An Apology For Roger Ebert
The final session I attended was a tour-de-force lecture by Dr. Brian Moriarty from Worcester Polytechnic Institute, where he tried to tackle the thorny question of whether or not games are art. He kicked off the session with the controversial assertion originally made by film critic Roger Ebert: that not only are games not art, but that games could never be art by their very nature.
This kicked off a firestorm of protest from the gaming community, which was in turn fueled by more comments from Ebert. What Ebert was trying to get across in the end was lost in the flame wars that erupted on Internet forums worldwide.
Moriarty noted that Ebert had also said, on a different occasion, that the vast majority of film wasn’t art either. Only a few movies over the years have attained the status of high (or as Moriatry called it, sublime) art, according to Ebert. Moriarty also pointed out that even games as ancient and highly respected as Go and Chess, have never achieved that lofty status.

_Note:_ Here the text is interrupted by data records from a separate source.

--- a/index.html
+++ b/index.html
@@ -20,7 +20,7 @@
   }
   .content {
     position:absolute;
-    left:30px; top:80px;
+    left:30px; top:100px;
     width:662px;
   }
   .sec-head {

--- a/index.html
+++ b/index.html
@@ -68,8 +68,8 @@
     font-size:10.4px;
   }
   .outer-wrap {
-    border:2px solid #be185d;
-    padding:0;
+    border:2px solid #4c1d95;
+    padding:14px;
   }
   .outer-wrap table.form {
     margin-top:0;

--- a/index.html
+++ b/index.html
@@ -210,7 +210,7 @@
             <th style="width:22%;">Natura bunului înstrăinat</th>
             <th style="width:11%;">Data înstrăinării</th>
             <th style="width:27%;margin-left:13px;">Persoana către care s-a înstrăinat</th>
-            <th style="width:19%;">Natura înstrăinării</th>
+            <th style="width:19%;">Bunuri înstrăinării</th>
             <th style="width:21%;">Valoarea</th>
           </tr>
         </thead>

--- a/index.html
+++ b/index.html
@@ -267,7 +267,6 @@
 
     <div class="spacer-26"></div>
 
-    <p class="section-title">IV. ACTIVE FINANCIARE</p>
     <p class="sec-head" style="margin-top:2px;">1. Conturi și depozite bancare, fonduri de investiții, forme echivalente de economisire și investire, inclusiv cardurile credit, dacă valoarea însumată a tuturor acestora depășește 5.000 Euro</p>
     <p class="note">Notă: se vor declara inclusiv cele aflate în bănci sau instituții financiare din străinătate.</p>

To try to sum up Moriarty’s point, who was himself trying to interpret Ebert’s comments, sublime art is in the end a contemplative experience. The artist, in a sense, removes all choices from the person contemplating the art in question. Video games (and all games) are heavily influenced by user choices--the user's own decisions affect the outcomes and the experiences of the game.

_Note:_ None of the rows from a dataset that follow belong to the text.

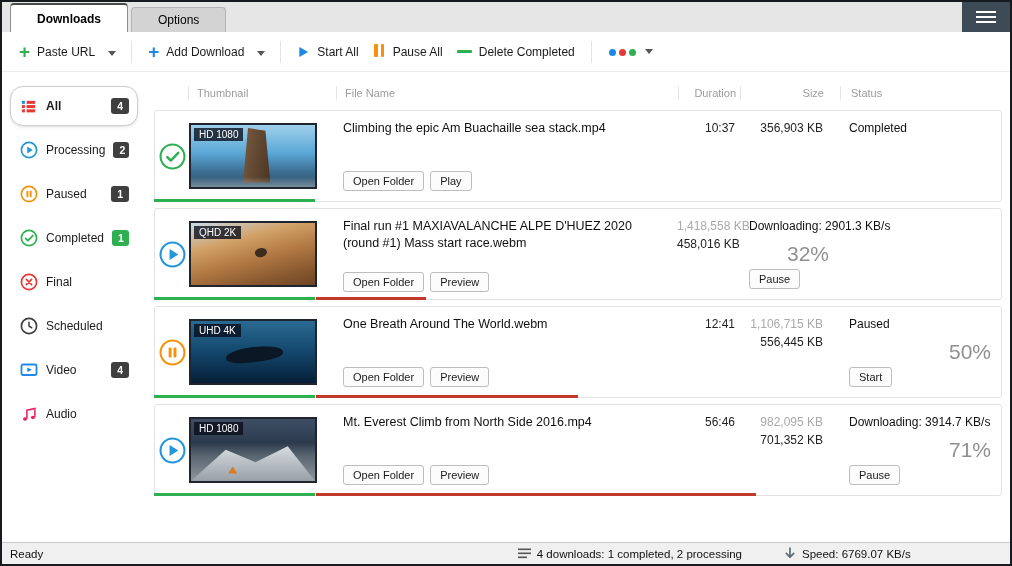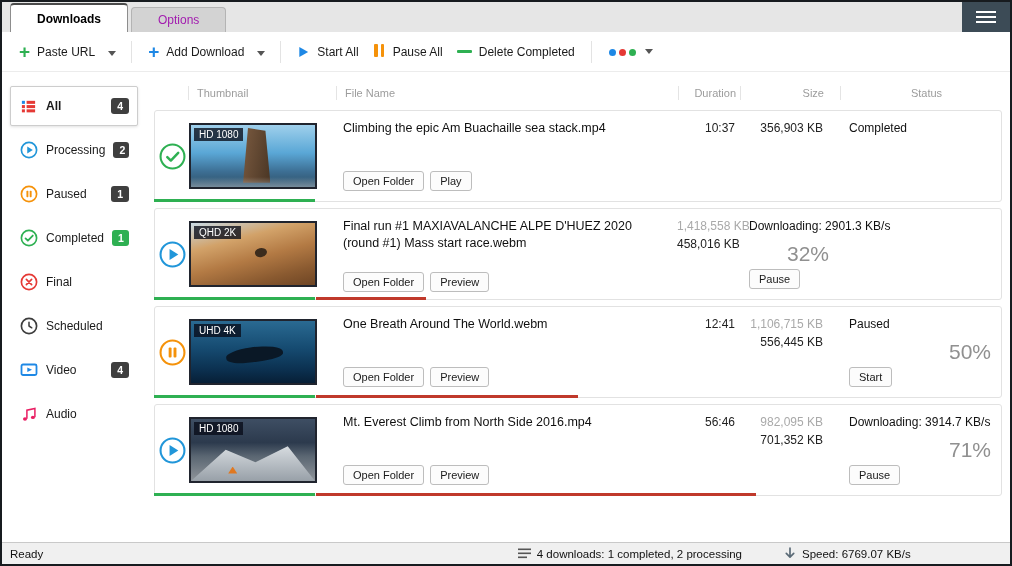--- a/index.html
+++ b/index.html
@@ -13,7 +13,7 @@
   .tabbar{height:30px;background:#e6e6e6;display:flex;align-items:flex-end;position:relative;padding-left:8px;flex:0 0 auto;}
   .tab{height:25px;padding:0 26px;display:flex;align-items:center;font-size:12px;
        border:1px solid #b4b4b4;border-bottom:none;border-radius:4px 4px 0 0;
-       background:#d3d3d3;color:#a21caf;margin-right:3px;cursor:default;}
+       background:#d3d3d3;color:#000000;margin-right:3px;cursor:default;}
   .tab.active{background:#fff;font-weight:bold;color:#000;border-color:#8d8d8d;height:29px;border-top-width:2px;border-top-color:#4a4a4a;}
   .menu-btn{position:absolute;right:0;top:0;width:48px;height:30px;background:#3c4b56;
             display:flex;flex-direction:column;justify-content:center;align-items:center;gap:3px;cursor:pointer;}

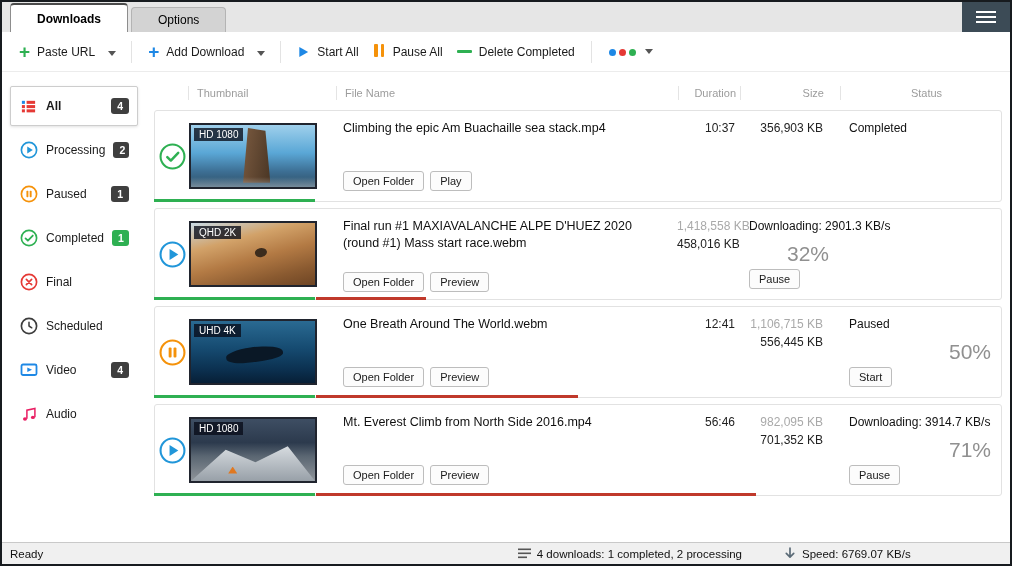--- a/index.html
+++ b/index.html
@@ -50,7 +50,7 @@
   .th.right{text-align:right;}
   .th.durh{padding-right:4px;}
   .th.sizeh{padding-right:16px;}
-  .th.stath{padding-left:10px;text-align:center;}
+  .th.stath{padding-left:10px;}
   .rows{flex:1;overflow:hidden;}
   .row{position:relative;border:1px solid #e2e2e2;border-radius:3px;margin-bottom:6px;height:92px;background:#fff;cursor:default;}
   .cicon{display:flex;align-items:center;justify-content:center;}

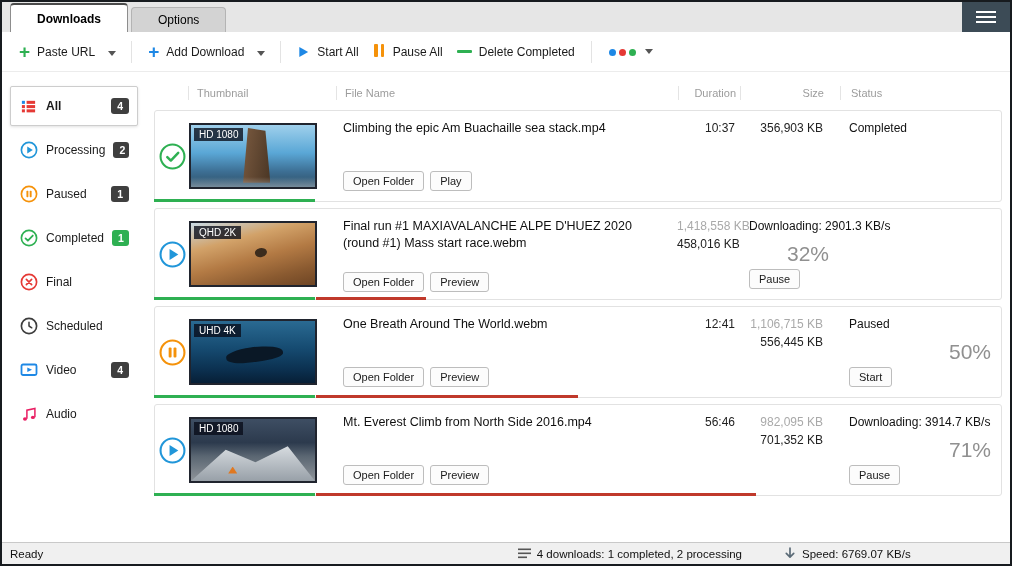--- a/index.html
+++ b/index.html
@@ -36,7 +36,7 @@
   .body{flex:1;display:flex;overflow:hidden;background:#fff;}
   .sidebar{width:142px;padding:14px 6px 0 8px;flex:0 0 auto;}
   .side-item{display:flex;align-items:center;gap:8px;height:40px;padding:0 8px;border:1px solid transparent;
-             border-radius:2px;margin-bottom:4px;font-size:12px;color:#1a1a1a;cursor:pointer;}
+             border-radius:13px;margin-bottom:4px;font-size:12px;color:#1a1a1a;cursor:pointer;}
   .side-item.active{border-color:#cdcdcd;background:#fff;box-shadow:0 1px 3px rgba(0,0,0,.12);font-weight:bold;}
   .side-item .slabel{flex:1;}
   .sicon{width:19px;height:19px;display:flex;align-items:center;justify-content:center;flex:0 0 auto;}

Although unsaid, Moriarty seemed to be driving towards a point that games could certainly qualify as popular art. But to try to turn games into high or sublime art might, in the end, destroy the essence of the gaming experience. Games and art are fundamentally different, which is not to say that one is inherently better or worse. If anything, games have existed longer than the concept of high art.
In the end, my translation of Moriarty’s talk is only a faint shadow of what he said. I’m hoping that talk will somehow show up on YouTube or the GDC Web site, because it's something every gamer should hear.
After all, if Samurai nobles could revere Go masters as great warriors, there’s something to this whole gaming thing after all.